The use of pure allograft in single-level OLIF resulted in an acceptable fusion rate and satisfactory clinical effect at 2-year follow-up. Supplementation of posterior pedicle screw through the minimally invasive Wiltse approach ensured the favorable outcomes both clinically and radiographically.

摘要

目的

自体骨移植物在治疗退行性腰椎疾病方面显示出了较高的融合率,但取太多自体骨可能会导致供体部位缺血或感染。本研究旨在评估经 Wiltse 入路行单节段斜侧腰椎椎间融合术(OLIF)联合后路经皮椎弓根螺钉内固定术,单纯使用同种异体骨移植并填充在椎间融合器大窗口中的效果。

方法

回顾性分析了 2017 年 7 月 1 日至 2019 年 12 月 31 日期间,34 例接受单节段 OLIF 手术联合后路经皮椎弓根螺钉内固定术的患者,术中使用单纯同种异体骨移植并填充在椎间融合器大窗口内。术后 1 天和 3、6、12、24 个月定期进行随访。采用 Oswestry 功能障碍指数(ODI)、日本骨科协会(JOA)评分系统、简化 36 健康调查(SF-36)和视觉模拟评分(VAS)等多项问卷评估临床结果,评估腰痛情况。

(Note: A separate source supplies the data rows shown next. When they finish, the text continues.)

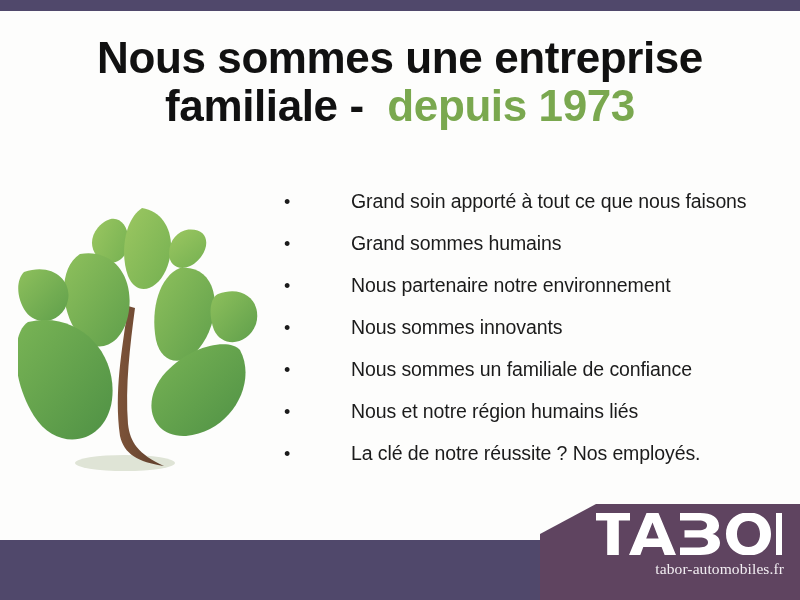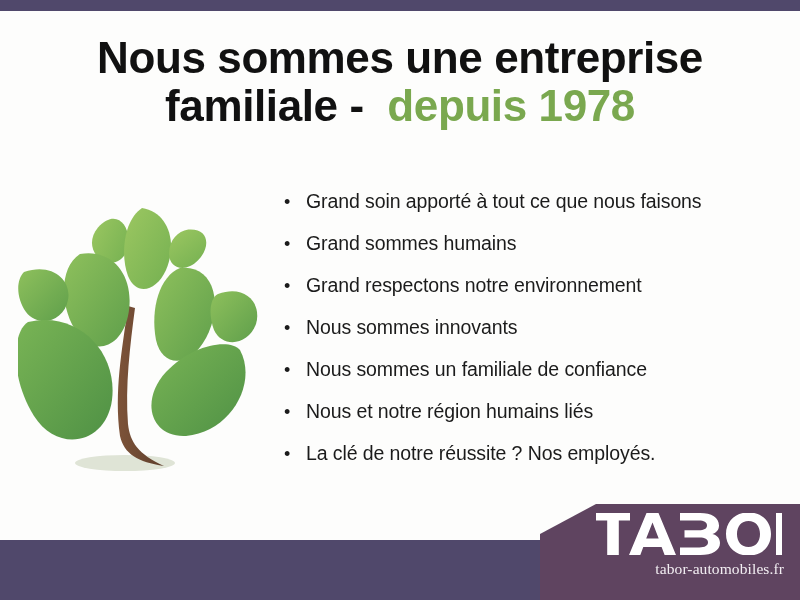"depuis 1978" span.title-accent { text: 1978 -> 1973 }
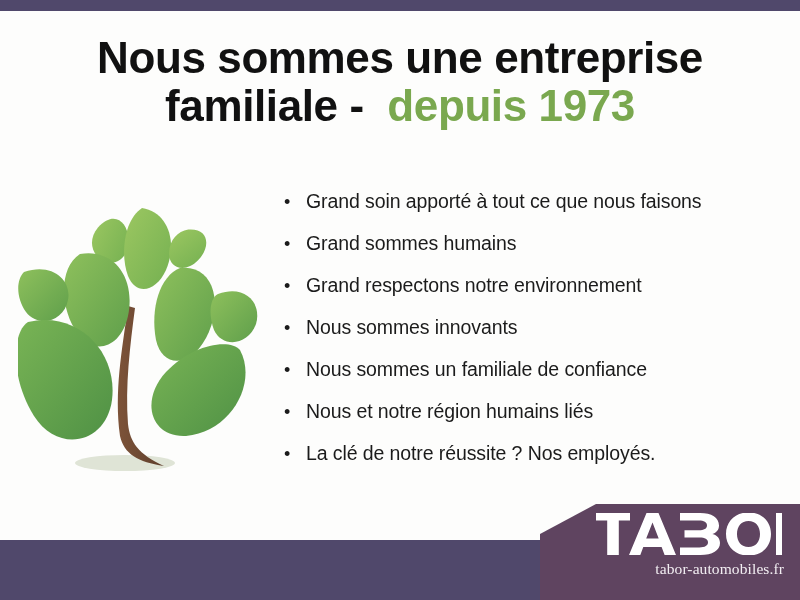"Grand soin apporté à tout" .bullet-text { margin-left: none -> 45px }
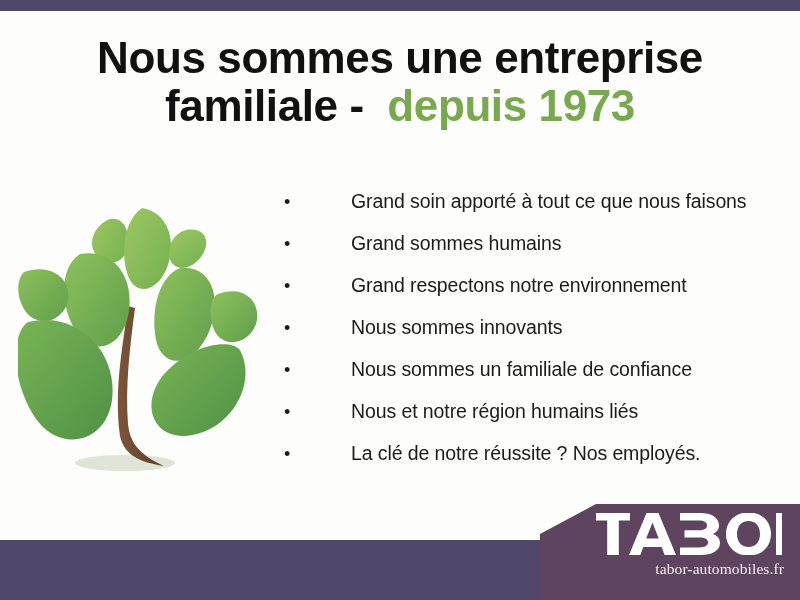"Grand respectons notre environnement" span.bullet-text { text: Grand respectons -> Nous partenaire }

影像学结果通过测量标准站立侧位片上的椎间盘高度、腰椎前凸角和节段角等参数,以及动态侧位片上融合节段的空间角度来评估。通过 X 线和 CT 扫描图像评估椎间融合器下沉和椎间融合情况。

结果

本研究最终纳入 34 例患者。2 年随访时,腰痛的 VAS、ODI、JOA 和 SF-36 评分均有显著改善(p<0.001)。前后椎间盘高度明显增加(p<0.001)。腰椎前凸角和节段角增大(p<0.05)。动态位 X 线片上未见融合节段空间角度的明显变化。1 年时 CT 扫描的融合率为 73.5%,2 年时融合率为 82.4%。根据 Bridwell 椎间融合分级系统,影像学上的融合率高达 91.2%。不完全融合患者的临床效果与完全融合患者相当。6 例发生椎间融合器下沉的患者,ODI 评分较高(p<0.001),JOA 评分和 SF-36 PCS 评分较低(p<0.001)。

结论

经 Wiltse 微创入路行单节段 OLIF 联合后路经皮椎弓根螺钉内固定术,单纯使用同种异体骨移植,2 年随访时融合率可接受,临床效果满意。通过经皮椎弓根螺钉技术进行补充,可保证临床和影像学效果均良好。